From the School IPM 2015 Newsletter

An invasive ant species is growing in numbers and range in Gulf Coast states. Formerly known as the raspberry crazy ant, the tawny crazy ant, Nylanderia fulva, was first spotted in Texas in 2002. Named for their random, nonlinear movement when looking for food, the crazy ant is sometimes found in electrical equipment and household appliances. Studies have shown that the tawny crazy ant is able to sheath itself in protective acid that allows them outcompete fire ants and other ant species, moving them up to the number one pest concern where they are present.


Tawny crazy ants, covered in reddish-brown hair, are about 3.2 mm long, smaller than the red imported fire ant. They do not have a centralized nest or mound, but shelter under stones, wood piles or other existing cavities including fire ant nests that they have taken over.

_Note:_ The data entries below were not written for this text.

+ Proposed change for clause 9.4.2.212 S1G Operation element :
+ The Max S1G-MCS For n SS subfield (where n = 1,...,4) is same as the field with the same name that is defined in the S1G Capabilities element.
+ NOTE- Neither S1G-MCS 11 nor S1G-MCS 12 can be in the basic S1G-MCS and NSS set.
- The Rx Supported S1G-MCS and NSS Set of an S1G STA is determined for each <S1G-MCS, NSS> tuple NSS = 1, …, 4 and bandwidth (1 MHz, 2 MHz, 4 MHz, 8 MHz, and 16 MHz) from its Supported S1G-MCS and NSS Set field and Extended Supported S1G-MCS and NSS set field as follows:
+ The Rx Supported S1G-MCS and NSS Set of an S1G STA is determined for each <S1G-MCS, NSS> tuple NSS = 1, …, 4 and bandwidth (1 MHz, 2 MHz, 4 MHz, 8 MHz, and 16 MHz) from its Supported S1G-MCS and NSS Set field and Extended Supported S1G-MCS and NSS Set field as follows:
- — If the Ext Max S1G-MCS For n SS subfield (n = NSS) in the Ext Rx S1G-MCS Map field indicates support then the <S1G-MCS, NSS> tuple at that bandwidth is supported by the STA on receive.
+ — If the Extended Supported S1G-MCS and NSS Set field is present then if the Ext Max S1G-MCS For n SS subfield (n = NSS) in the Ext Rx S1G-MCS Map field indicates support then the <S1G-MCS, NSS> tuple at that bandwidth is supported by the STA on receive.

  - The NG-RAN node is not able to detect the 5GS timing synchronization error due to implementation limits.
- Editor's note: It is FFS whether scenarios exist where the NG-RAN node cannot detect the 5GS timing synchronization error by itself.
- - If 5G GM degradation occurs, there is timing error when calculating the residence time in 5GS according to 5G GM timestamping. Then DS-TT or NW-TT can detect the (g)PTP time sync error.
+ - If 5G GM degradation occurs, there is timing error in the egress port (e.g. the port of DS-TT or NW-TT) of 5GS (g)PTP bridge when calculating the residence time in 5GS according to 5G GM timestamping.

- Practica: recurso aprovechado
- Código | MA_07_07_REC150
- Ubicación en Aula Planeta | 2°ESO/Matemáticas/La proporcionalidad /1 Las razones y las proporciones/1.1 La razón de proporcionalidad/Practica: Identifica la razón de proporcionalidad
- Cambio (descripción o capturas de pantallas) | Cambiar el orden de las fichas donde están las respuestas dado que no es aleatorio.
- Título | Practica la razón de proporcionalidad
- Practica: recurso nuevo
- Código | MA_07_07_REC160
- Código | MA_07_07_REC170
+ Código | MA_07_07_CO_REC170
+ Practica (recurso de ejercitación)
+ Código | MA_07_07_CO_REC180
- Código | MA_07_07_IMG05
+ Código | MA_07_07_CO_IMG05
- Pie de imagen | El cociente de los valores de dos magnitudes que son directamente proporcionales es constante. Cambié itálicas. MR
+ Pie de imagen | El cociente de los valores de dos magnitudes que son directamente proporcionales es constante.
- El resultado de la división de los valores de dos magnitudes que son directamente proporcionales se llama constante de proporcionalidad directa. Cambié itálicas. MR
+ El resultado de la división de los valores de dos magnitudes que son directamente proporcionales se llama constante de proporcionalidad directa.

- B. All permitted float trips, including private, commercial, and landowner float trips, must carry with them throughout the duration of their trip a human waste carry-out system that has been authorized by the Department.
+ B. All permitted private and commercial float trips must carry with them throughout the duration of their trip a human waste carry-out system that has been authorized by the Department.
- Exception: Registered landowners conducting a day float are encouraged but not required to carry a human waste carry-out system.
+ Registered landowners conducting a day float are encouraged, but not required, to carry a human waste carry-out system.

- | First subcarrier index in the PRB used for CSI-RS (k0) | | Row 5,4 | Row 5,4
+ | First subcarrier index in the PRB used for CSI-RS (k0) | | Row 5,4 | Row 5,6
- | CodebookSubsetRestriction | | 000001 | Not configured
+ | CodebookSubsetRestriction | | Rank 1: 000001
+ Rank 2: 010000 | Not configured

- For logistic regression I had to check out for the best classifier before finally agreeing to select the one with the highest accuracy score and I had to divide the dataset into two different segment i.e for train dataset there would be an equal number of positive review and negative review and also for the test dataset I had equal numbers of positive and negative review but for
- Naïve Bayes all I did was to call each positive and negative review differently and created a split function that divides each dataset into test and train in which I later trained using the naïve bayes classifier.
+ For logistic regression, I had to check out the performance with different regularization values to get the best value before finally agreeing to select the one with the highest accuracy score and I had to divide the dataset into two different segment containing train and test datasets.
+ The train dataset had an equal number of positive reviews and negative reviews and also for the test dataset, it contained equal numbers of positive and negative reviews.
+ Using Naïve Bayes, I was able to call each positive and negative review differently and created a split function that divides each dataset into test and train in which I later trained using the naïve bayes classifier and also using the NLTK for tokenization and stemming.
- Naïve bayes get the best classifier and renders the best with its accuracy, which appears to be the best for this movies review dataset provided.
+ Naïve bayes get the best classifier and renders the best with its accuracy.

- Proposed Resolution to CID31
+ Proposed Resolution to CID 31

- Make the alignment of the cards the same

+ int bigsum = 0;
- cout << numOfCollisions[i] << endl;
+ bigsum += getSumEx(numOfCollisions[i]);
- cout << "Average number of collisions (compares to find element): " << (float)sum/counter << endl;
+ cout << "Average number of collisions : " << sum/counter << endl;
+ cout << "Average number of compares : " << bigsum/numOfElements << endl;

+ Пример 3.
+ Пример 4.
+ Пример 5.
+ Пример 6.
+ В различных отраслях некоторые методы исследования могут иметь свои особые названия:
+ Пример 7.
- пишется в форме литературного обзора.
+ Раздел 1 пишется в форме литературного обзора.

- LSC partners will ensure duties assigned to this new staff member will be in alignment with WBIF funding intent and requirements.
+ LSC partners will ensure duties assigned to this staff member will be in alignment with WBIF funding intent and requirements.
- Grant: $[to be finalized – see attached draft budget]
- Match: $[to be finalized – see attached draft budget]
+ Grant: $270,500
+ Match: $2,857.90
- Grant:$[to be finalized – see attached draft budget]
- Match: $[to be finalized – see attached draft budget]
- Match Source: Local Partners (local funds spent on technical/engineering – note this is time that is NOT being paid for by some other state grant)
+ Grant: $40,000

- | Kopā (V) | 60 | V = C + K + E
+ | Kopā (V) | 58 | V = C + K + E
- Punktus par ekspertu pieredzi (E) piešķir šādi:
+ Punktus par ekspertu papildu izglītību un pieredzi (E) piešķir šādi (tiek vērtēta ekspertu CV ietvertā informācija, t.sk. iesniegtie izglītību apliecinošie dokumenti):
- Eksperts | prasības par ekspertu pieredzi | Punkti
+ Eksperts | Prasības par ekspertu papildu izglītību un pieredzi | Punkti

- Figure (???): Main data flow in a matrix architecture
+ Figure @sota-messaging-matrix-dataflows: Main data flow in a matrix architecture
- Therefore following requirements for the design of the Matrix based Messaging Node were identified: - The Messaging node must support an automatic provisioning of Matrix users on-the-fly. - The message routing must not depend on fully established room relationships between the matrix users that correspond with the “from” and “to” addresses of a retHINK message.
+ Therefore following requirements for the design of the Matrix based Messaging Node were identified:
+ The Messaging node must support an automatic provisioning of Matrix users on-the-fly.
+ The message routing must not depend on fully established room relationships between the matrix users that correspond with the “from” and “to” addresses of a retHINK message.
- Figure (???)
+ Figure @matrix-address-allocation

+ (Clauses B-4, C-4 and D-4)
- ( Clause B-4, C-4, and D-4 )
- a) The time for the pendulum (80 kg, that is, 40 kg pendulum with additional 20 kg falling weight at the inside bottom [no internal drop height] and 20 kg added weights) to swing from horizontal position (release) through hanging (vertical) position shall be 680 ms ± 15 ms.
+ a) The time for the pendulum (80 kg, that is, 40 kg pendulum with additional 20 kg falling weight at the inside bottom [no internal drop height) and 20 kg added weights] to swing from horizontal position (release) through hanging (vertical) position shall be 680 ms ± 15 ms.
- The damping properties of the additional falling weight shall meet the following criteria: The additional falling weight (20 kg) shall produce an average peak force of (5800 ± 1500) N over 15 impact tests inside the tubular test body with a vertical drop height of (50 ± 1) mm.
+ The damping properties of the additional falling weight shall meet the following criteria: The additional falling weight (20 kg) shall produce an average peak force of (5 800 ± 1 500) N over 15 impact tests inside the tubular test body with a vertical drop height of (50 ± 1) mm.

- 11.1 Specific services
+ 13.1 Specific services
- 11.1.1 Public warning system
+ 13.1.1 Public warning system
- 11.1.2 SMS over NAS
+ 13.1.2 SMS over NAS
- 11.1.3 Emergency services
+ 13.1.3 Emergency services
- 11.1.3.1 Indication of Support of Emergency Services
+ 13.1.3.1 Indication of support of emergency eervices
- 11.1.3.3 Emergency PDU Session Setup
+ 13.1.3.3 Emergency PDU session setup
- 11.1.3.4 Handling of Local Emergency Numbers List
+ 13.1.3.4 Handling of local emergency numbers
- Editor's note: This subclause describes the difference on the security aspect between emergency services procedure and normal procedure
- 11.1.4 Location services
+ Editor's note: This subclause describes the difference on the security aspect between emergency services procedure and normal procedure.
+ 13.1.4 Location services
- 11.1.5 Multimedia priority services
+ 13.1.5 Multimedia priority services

The tawny crazy ant can damage electrical systems in its search for harborage, causing overheating and system failures. The tawny crazy ant can also impact the environment by displacing other ants, and discouraging tree-nesting birds and other small animals. Tawny crazy ants do not sting, and their bites are not as painful as fire ant stings, but their enormous numbers create a tremendous nuisance for other animals.


Tawny crazy ants are challenging to control in part because they can quickly re-infest areas previously treated. Prevention forms the basis for an IPM approach. Remove easy access to any food, water and harborage, such as leaf litter, fallen limbs and clutter.

The ant does not fly, and spreads slowly once introduced into an area. Introduction typically occurs through ants stowing away in garbage, yard debris, compost, potted plants, bales of hay or other objects moved by humans. Be sure to thoroughly inspect all items before transferring them to a new location.